Приморцы сейчас идут на Гирин, навстречу забайкальцам. Их разделяют не более четырехсот километров. Квантунская армия, по существу, уже окружена. Какой же смысл сопротивляться? Зачем понапрасну лить кровь?
— Расчет здесь, видно, простой, — сказал после длительного раздумья командующий. — Болтовней о капитуляции остановить наше продвижение вперед, вывести из-под ударов Квантунскую армию, сохранить ее как военную силу, перегруппировать и удержать вот эти два полуострова, — Малиновский показал карандашом на Корею и Ляодун.

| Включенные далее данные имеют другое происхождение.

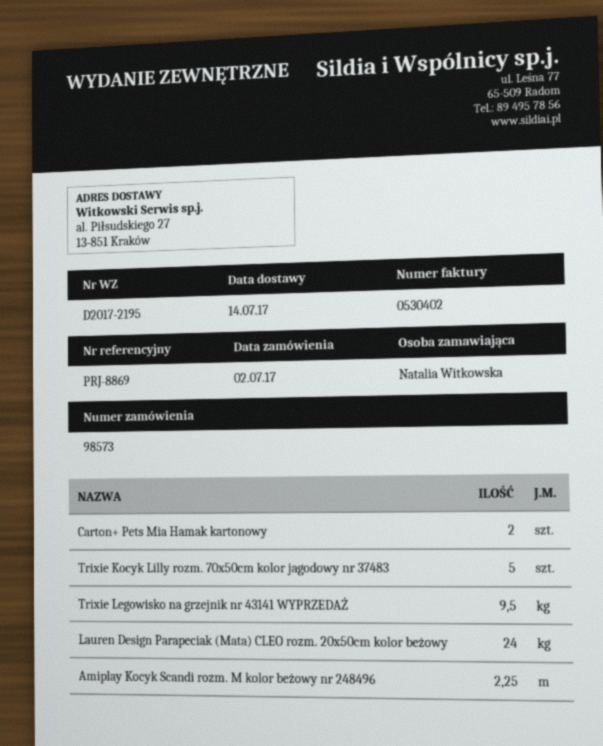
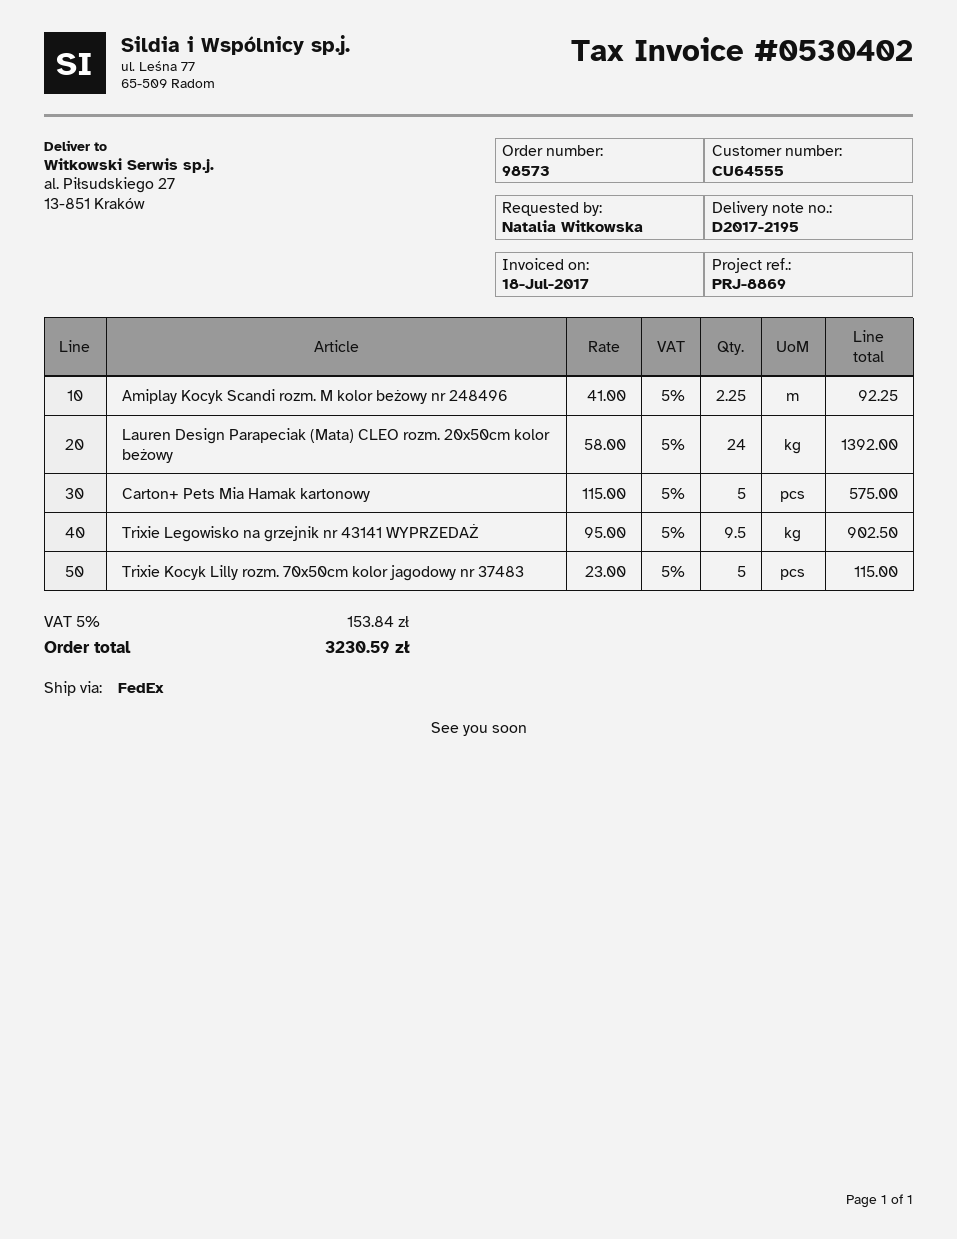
Carton+ Pets Mia Hamak kartonowy: 2 -> 5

— Тут возможно еще и другое, Родион Яковлевич, — заговорил Тевченков. — Вспомните, о чем говорится в радиоперехвате, который мы сегодня с вами читали. — Он повернулся к Чойбалсану и сообщил ему данные радиоинформации, записанные нашими связистами: — Вчера Чан Кай-ши не без участия американских дипломатов начал переговоры с главнокомандующим японскими войсками в Китае генералом Окамурой. Хотят договориться о сотрудничестве «в поддержании порядка» в Китае.
Чойбалсан насторожился, весь подался вперед:
— Вот как!..
— Японцы, как видно, очень серьезно рассчитывают на нашу ссору с американцами и англичанами, — продолжал Тевченков. — Ведь мы и наши союзники по-разному смотрим на будущее Юго- Восточной Азии. Это всем ясно. Вот японцы и хотят, чтобы мы на этой почве вцепились друг другу в чубы. А в такой обстановке не трудно уйти из-под удара, да еще и в союзники кое-кому напроситься. Гитлеровцы ведь тоже питали такую надежду — расколоть нас.

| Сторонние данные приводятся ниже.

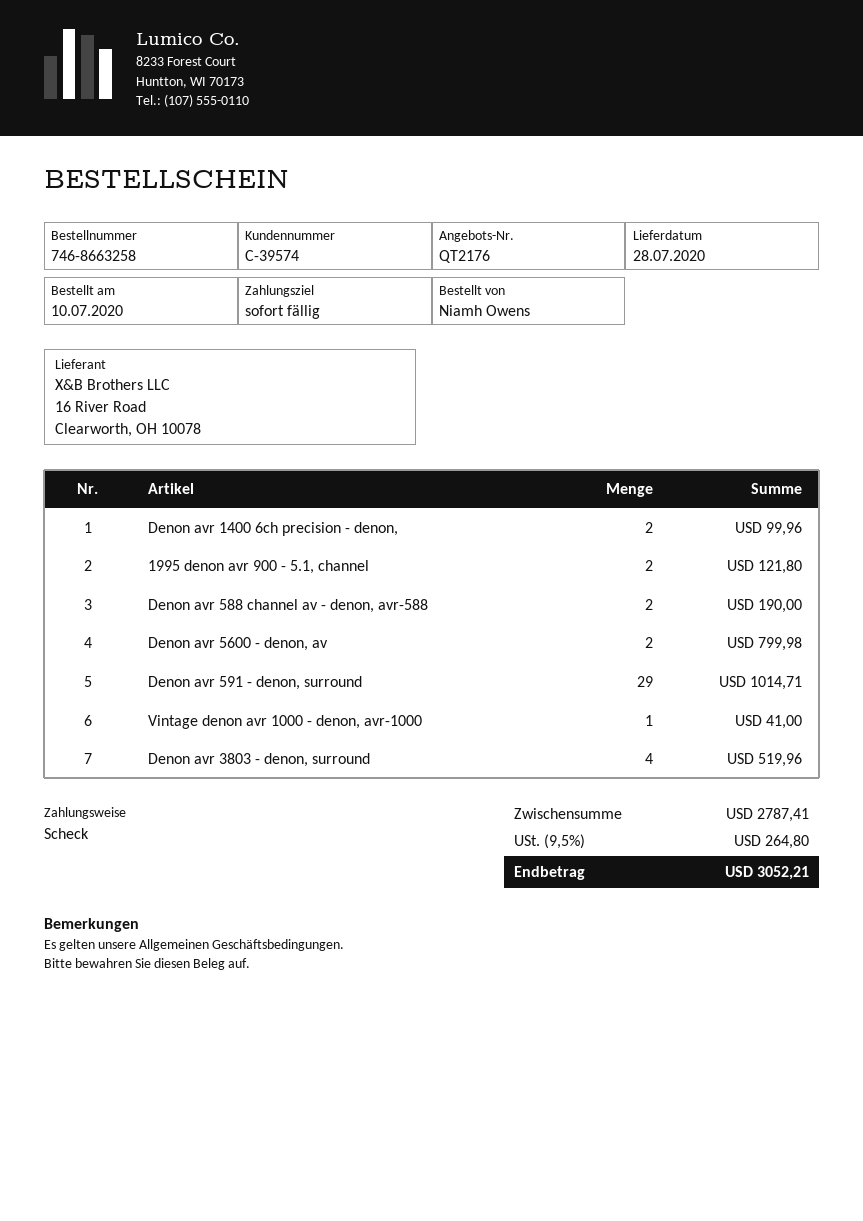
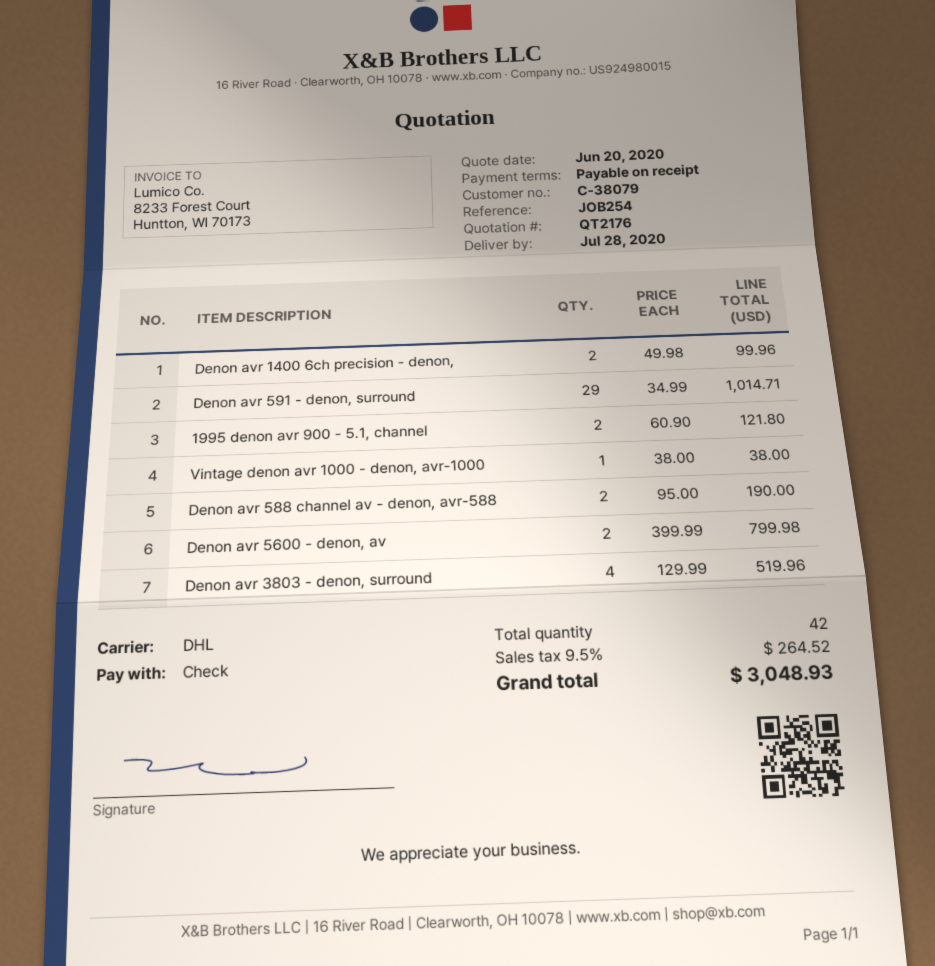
customer number: C-39574 -> C-38079
Vintage denon avr 1000 - denon, avr-1000: 1 for 41.00 -> 1 for 38.00
tax: 9.5% = 264.80 -> 9.5% = 264.52
total: 3052.21 -> 3048.93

Эта мысль весьма заинтересовала и озадачила Чойбалсана.
— Не здесь ли разгадка всех загадок? — спросил он, посмотрев на Малиновского. Тот согласно закивал головой.
— Да, да, у них теперь это единственная надежда на спасение. Не исключено, что Ямада попытается увести свои дивизии в Центральный Китай на соединение с Окамурой.
— А наш правый фланг — Плиев с цириками? — Чойбалсан сверкнул узкими глазами. — Я сегодня получил хорошее донесение от Цеденбала: передовой отряд цириков подходит к Ляодуну.
— Это хорошо. Нам надо скорее выходить к океану и кончать эту вторую мировую. Хватит. Почти шесть лет длится. Людям нужен мир.
Они склонились над картой южной Маньчжурии, где действовала советско-монгольская конно- механизированная группа, и начали обсуждать, как скорее завершить окружение Квантунской армии, отрезать Ямаде путь в Центральный Китай.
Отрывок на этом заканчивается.